Беквит — вот кого он имел в виду. Кудесник оптического прицела.

— Рога. — Клеменс указал на левый рукав реки. — Мы со съемочной группой выбрали этот путь. Спустились к морю, обогнули его и попали в Хинном. Отсюда не меньше трех недель пути. — Он махнул в сторону правого протока. — Нам сюда, в город Быка. Хейдл сказал, до него несколько дней.

— Нужно разделить армию на две части, — предложил Хантер Ребекке.

— Это сделает нас вполовину слабее, — возразил Клеменс.

— Зато мы охватим в два раза большую территорию.

— И станем слишком слабы, чтобы сражаться.

Ребекка жевала никотиновую жвачку. Черный кофе и жвачка стали ее главной опорой. Она заставила мужчин еще немного помучиться в ожидании окончательного решения.

— Время дорого, — сказал Хантер.

— Не распыляя силы, мы…

Их пререкания становились смешными. Исчерпав аргументы, соперники обратились к клише. Ребекка продолжала жевать жвачку. Она научилась объявлять решения — неважно, правильные или нет — без малейших сомнений в голосе.

— Передайте приказ, — сказала она. Хантер и Клеменс прекратили спор. — Мы поворачиваем. Идем по правому рукаву.

— Все? — спросил Хантер.

— Вся армия.

— По моей информации…

— У вас свои источники, мистер Хантер, а у меня свои.

Она едва не истекла кровью, пытаясь узнать этот маршрут у хейдла. Разрезанная рука — не самая веская причина, чтобы предпочесть одно голословное заявление другому. Однако насилие придало ему непосредственность, которая ассоциировалась с истиной. Кроме того, Клеменс прав. Разделившись, они потерпят поражение.

К этому моменту флотилия резиновых шлюпок и надувных плотов растянулась на три дня пути — по приблизительным оценкам. Радиосвязь с большей частью армии отсутствовала. Ребекка понятия не имела, сколько людей у нее осталось и что — остров, континент или воды Тихого океана — находится у них над головой на поверхности земли. Стрелки компасов вели себя словно пьяные. Часы были ненадежны, и синхронизировать их не представлялось возможности. Положение очень серьезное.

— Я так решила, — сказала Ребекка. — Отсюда поворачиваем в правый рукав к другому городу.

Хантер проиграл спор. К его чести, он не стал дуться и не отвернулся. Просто кивнул. Подчинился.

Клеменсу тоже нечего было сказать. Он удалился своей подпрыгивающей походкой и исчез в темноте.

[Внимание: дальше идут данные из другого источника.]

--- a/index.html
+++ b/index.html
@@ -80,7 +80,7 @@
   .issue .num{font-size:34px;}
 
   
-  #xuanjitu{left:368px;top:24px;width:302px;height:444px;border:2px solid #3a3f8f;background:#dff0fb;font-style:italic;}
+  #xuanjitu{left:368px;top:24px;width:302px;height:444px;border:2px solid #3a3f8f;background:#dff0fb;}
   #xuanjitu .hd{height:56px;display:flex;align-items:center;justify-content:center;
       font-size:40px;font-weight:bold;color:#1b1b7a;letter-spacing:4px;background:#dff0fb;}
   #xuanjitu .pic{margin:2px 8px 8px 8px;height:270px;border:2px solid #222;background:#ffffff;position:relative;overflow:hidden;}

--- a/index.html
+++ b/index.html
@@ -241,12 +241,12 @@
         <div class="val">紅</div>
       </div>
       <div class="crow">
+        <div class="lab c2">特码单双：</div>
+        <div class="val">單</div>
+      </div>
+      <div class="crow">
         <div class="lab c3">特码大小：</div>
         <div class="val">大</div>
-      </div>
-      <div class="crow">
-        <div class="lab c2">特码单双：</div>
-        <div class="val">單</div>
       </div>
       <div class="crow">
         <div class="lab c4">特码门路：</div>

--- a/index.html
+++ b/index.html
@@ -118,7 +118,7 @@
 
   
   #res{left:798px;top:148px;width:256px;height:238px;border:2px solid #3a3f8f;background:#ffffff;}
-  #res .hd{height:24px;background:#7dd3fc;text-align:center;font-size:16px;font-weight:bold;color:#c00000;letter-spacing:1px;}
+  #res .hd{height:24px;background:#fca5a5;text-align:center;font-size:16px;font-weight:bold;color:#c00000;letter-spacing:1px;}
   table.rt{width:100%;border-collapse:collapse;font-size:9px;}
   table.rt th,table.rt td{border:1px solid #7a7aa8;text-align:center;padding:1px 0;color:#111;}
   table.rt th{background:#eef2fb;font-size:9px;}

Ребекка осталась с Хантером одна.

— Разрешаю вам плыть дальше, — сказала она. — Если вы так уверены, берите своих людей и отправляйтесь в Хинном.

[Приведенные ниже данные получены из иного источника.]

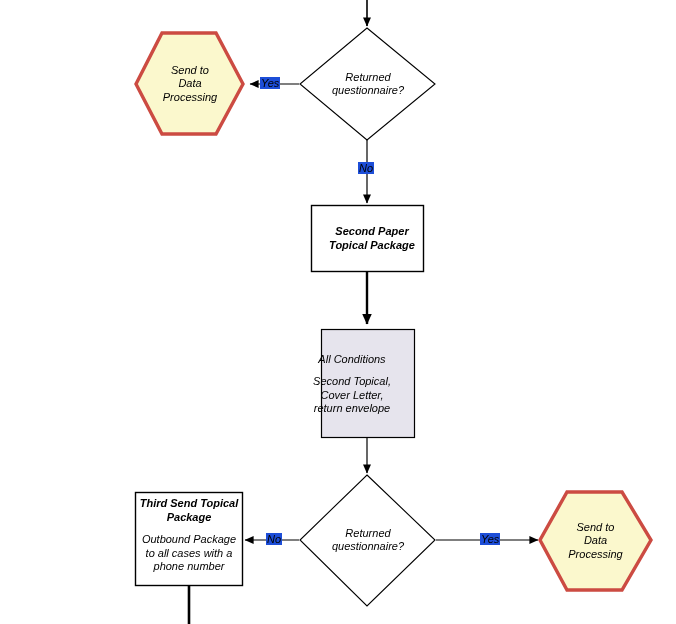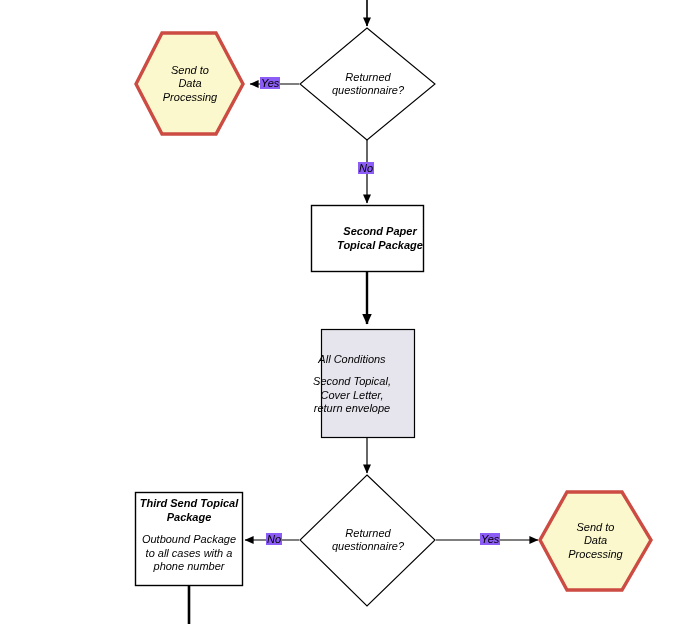--- a/index.html
+++ b/index.html
@@ -46,7 +46,7 @@
     color: #000000;
     font-size: 11px;
     line-height: 12px;
-    background: #8b5cf6;
+    background: #1d4ed8;
     padding: 0 1px;
     white-space: nowrap;
   }

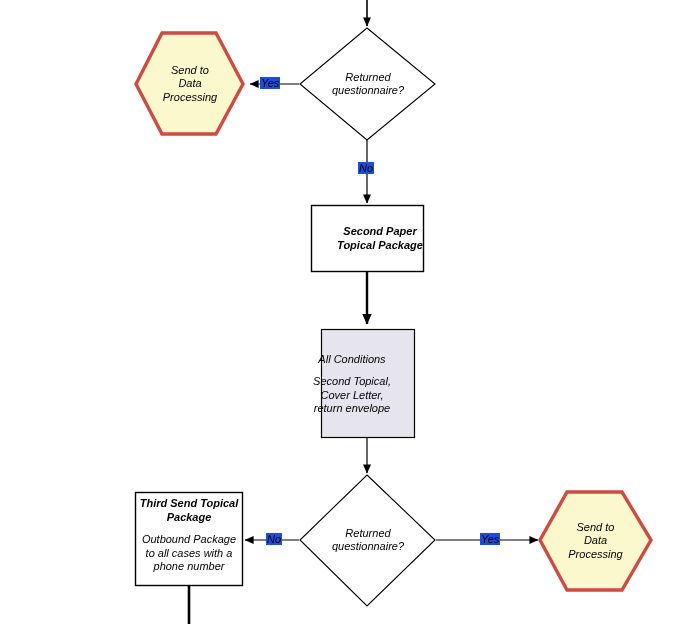--- a/index.html
+++ b/index.html
@@ -108,7 +108,7 @@
     <span>Processing</span>
   </div>
 
-  <div class="node-text" style="left:319px; top:216px; width:122px; height:45px;">
+  <div class="node-text" style="left:311px; top:216px; width:122px; height:45px;">
     <span class="t-bold">Second Paper</span>
     <span class="t-bold">Topical Package</span>
   </div>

— Это вежливый способ избавиться от меня?

— У меня нет времени на вежливость. Я предоставляю вам свободу действий. Делайте что хотите. Выбирайте свой путь или идите со мной. Поступайте так, как считаете правильным.

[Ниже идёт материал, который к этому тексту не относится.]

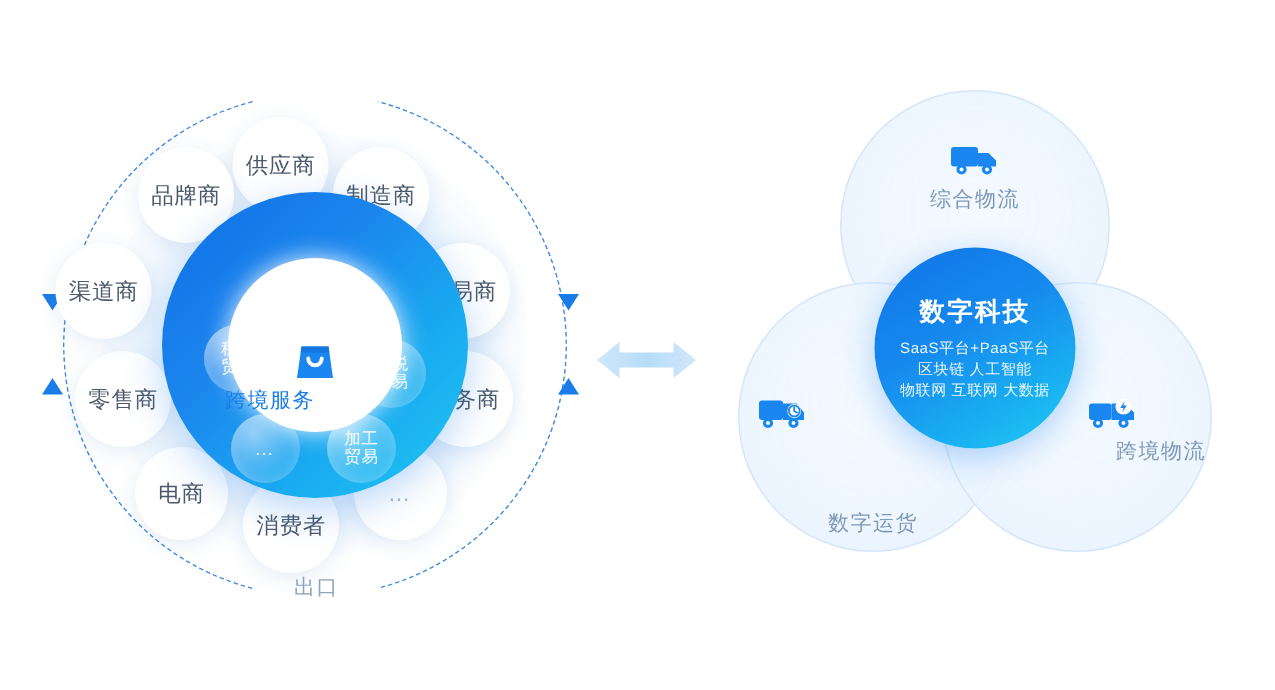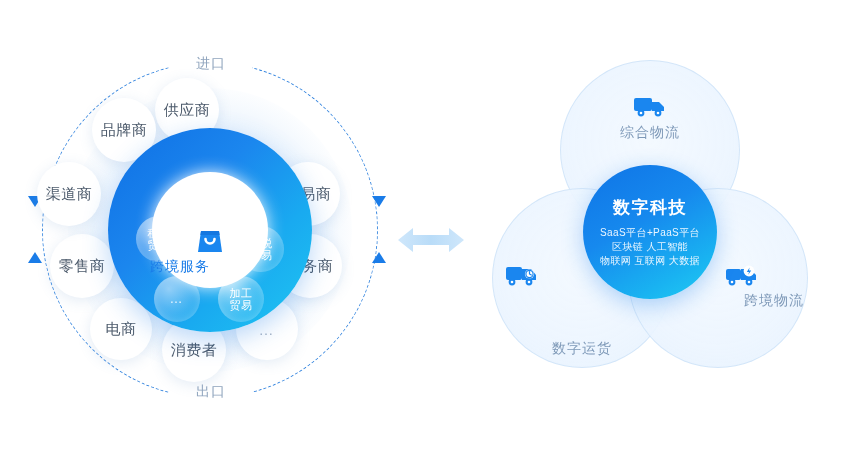--- a/index.html
+++ b/index.html
@@ -123,7 +123,6 @@
     <div class="ring-gap top"></div>
     <div class="ring-gap bottom"></div>
 
-    <div class="ring-label import">进口</div>
     <div class="ring-label export">出口</div>
 
     <div class="ring-arrow dn a-lt"></div>

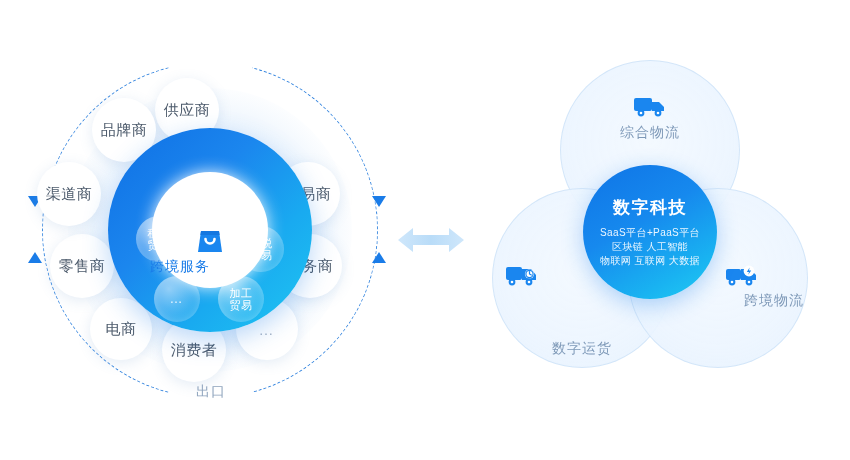--- a/index.html
+++ b/index.html
@@ -132,6 +132,9 @@
 
     <div class="node" style="left:135px;top:48px;width:64px;height:64px;">
       <span>供应商</span>
+    </div>
+    <div class="node" style="left:202px;top:68px;width:64px;height:64px;">
+      <span>制造商</span>
     </div>
     <div class="node" style="left:256px;top:132px;width:64px;height:64px;">
       <span>贸易商</span>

Хантер подчинялся ей, скрипя зубами, но не уходил. Ребекка не знала, восхищаться такой верностью или сердиться. Каждый день она видела, что Хантер удивляется выбору маршрута, ее одержимости, демократической манере обращения с людьми и особенно снисходительности к преступлениям и дезертирству. Нельзя сказать, что его расстраивало дезертирство — сам он считал этот процесс похожим на слив туалетного бачка. Скорее, он был убежден, что каждого дезертира, вернувшегося в их ряды, следует выпороть из принципа. Более того: выпороть, чтобы продемонстрировать твердую руку. И начинать нужно с Беквита, убеждал Хантер Ребекку.